Abstract:
Pelizaeus Merzbacher Disease (PMD) is a rare X-linked hypomyelinating leukodystrophy caused
by pathogenic variants in PLP, which encodes proteolipid protein 1 (PLP1) and the estimated
prevalence is 1.9 per 100,000 male births in the United States. PMD affected individuals are
currently anecdotally and empirically classified as severe (typically conatal in onset), classic or
mild but understanding surrounding early determination of disease subtype remains a critical gap
and cannot be predicted from genotype.

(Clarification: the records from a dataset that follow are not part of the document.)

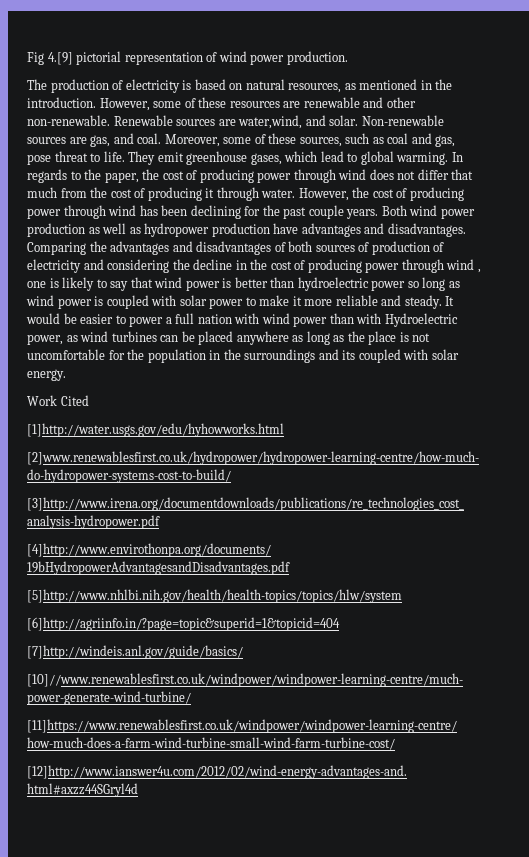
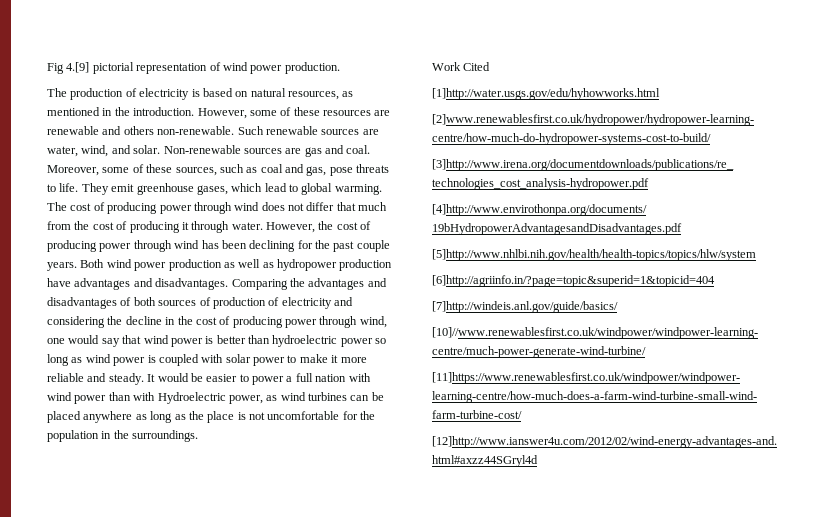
- However, some of these resources are renewable and other non-renewable. Renewable sources are water,wind, and solar.
+ However, some of these resources are renewable and others non-renewable. Such renewable sources are water, wind, and solar.
- Non-renewable sources are gas, and coal.
+ Non-renewable sources are gas and coal.
- Moreover, some of these sources, such as coal and gas, pose threat to life.
+ Moreover, some of these sources, such as coal and gas, pose threats to life.
- In regards to the paper, the cost of producing power through wind does not differ that much from the cost of producing it through water.
+ The cost of producing power through wind does not differ that much from the cost of producing it through water.
- Comparing the advantages and disadvantages of both sources of production of electricity and considering the decline in the cost of producing power through wind , one is likely to say that wind power is better than hydroelectric power so long as wind power is coupled with solar power to make it more reliable and steady.
+ Comparing the advantages and disadvantages of both sources of production of electricity and considering the decline in the cost of producing power through wind, one would say that wind power is better than hydroelectric power so long as wind power is coupled with solar power to make it more reliable and steady.
- It would be easier to power a full nation with wind power than with Hydroelectric power, as wind turbines can be placed anywhere as long as the place is not uncomfortable for the population in the surroundings and its coupled with solar energy.
+ It would be easier to power a full nation with wind power than with Hydroelectric power, as wind turbines can be placed anywhere as long as the place is not uncomfortable for the population in the surroundings.

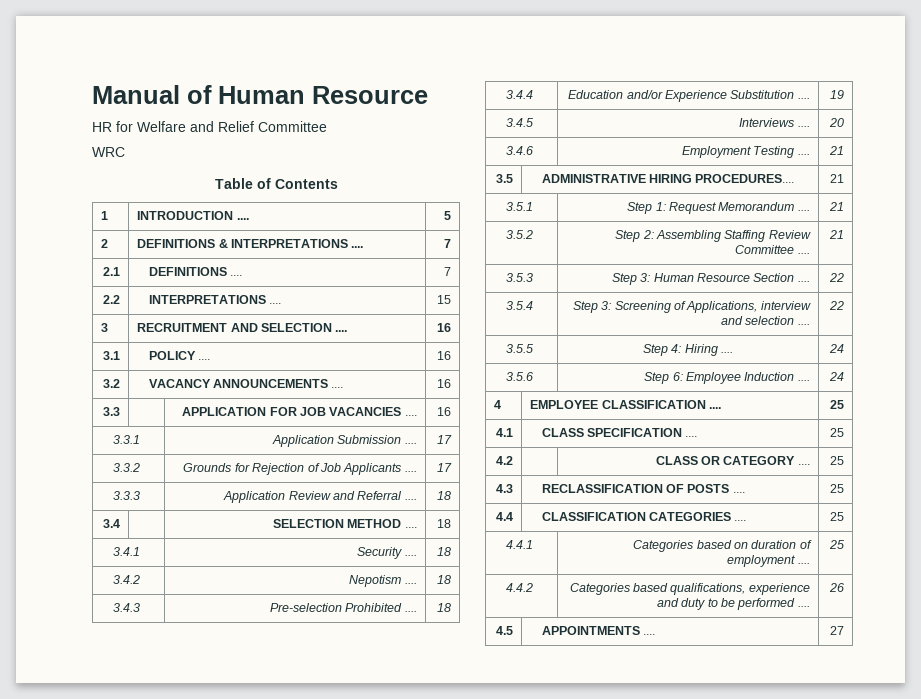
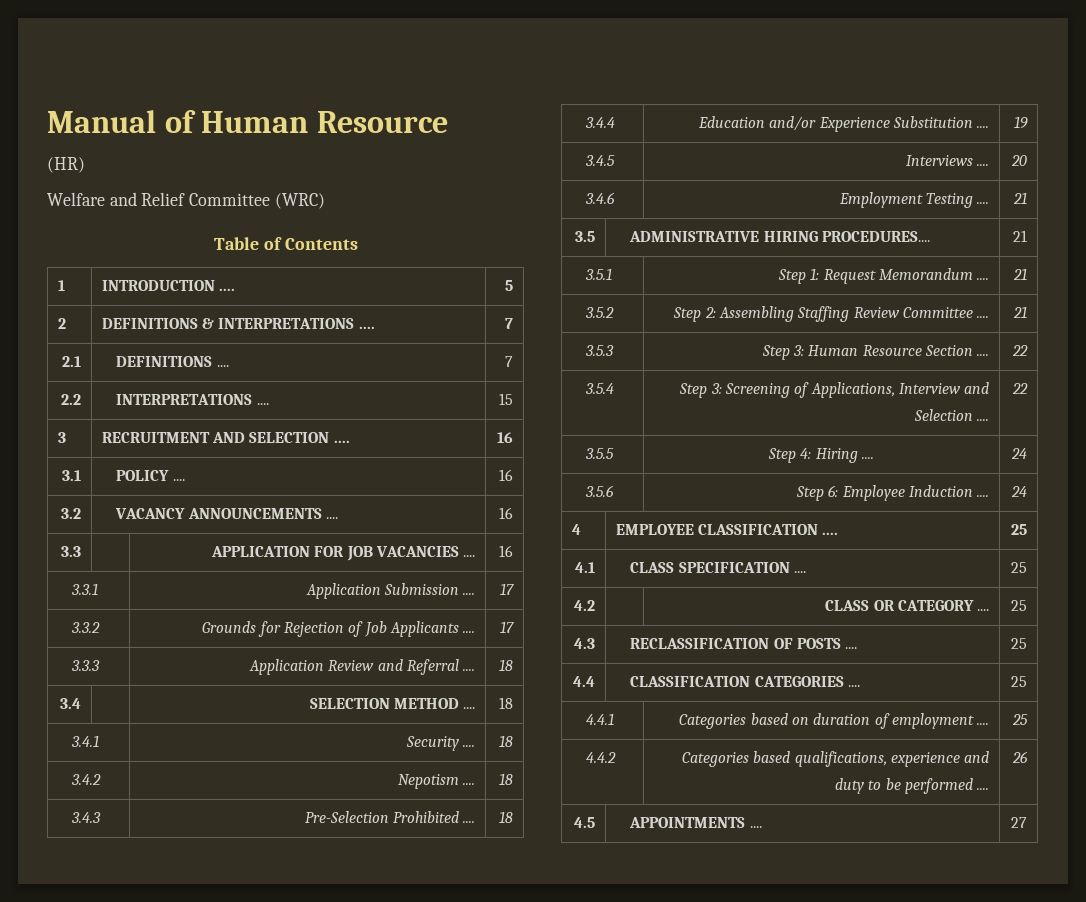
- HR for Welfare and Relief Committee
- WRC
+ (HR)
+ Welfare and Relief Committee (WRC)
- 3.4.3 | Pre-selection Prohibited .... | 18
+ 3.4.3 | Pre-Selection Prohibited .... | 18
- 3.5.4 | Step 3: Screening of Applications, interview and selection .... | 22
+ 3.5.4 | Step 3: Screening of Applications, Interview and Selection .... | 22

An existing PMD validated Functional Disability Rating
Scale enables stratification of PMD by severity, but due to its age dependence and significant
floor effect, it is insufficient to discriminate severity in the context of clinical trials. As therapies
emerge for PMD, there is an urgent need for tools to discriminate disease severity in PMD early
in the disease course, which is often the optimum window for clinical trial enrollment. To address
this urgent need for a clinically informed tool, our team has established a natural history study to
collect data such as age at onset of disease and key medical events. We propose to use this
deep existing natural history data in the context of a rigorous tool-development approach. The
CHOP Leukodystrophy Center of Excellence (CHOP LCE) is uniquely suited to addressing this
gap in clinical readiness for PMD. As the data integration core for the Rare Disease Clinical
Research Network (RDCRN) funded Global Leukodystrophy Initiative Clinical Trials Network
(GLIA-CTN), the CHOP LCE has collected data on over 60 individuals affected by PMD across
the severity spectrum and curated for phenotypic and genotypic characteristics. Our team will be
able to leverage this data to support the development of an empirically developed PMD severity
scale with face and construct validity (Aim 1). We will then validate this scale prospectively in a
cohort of 30 PMD affected individuals defining its feasibility, reliability and criterion validity, and
determine context of use for future clinical trials (Aim 2). This approach will yield a validated
Clinician Reported Outcome (ClinRO) in the form of a PMD clinical severity marker, which can be
used in the context of imminent clinical trials as a tool for cohort stratification and monitoring of
longitudinal changes in disease severity.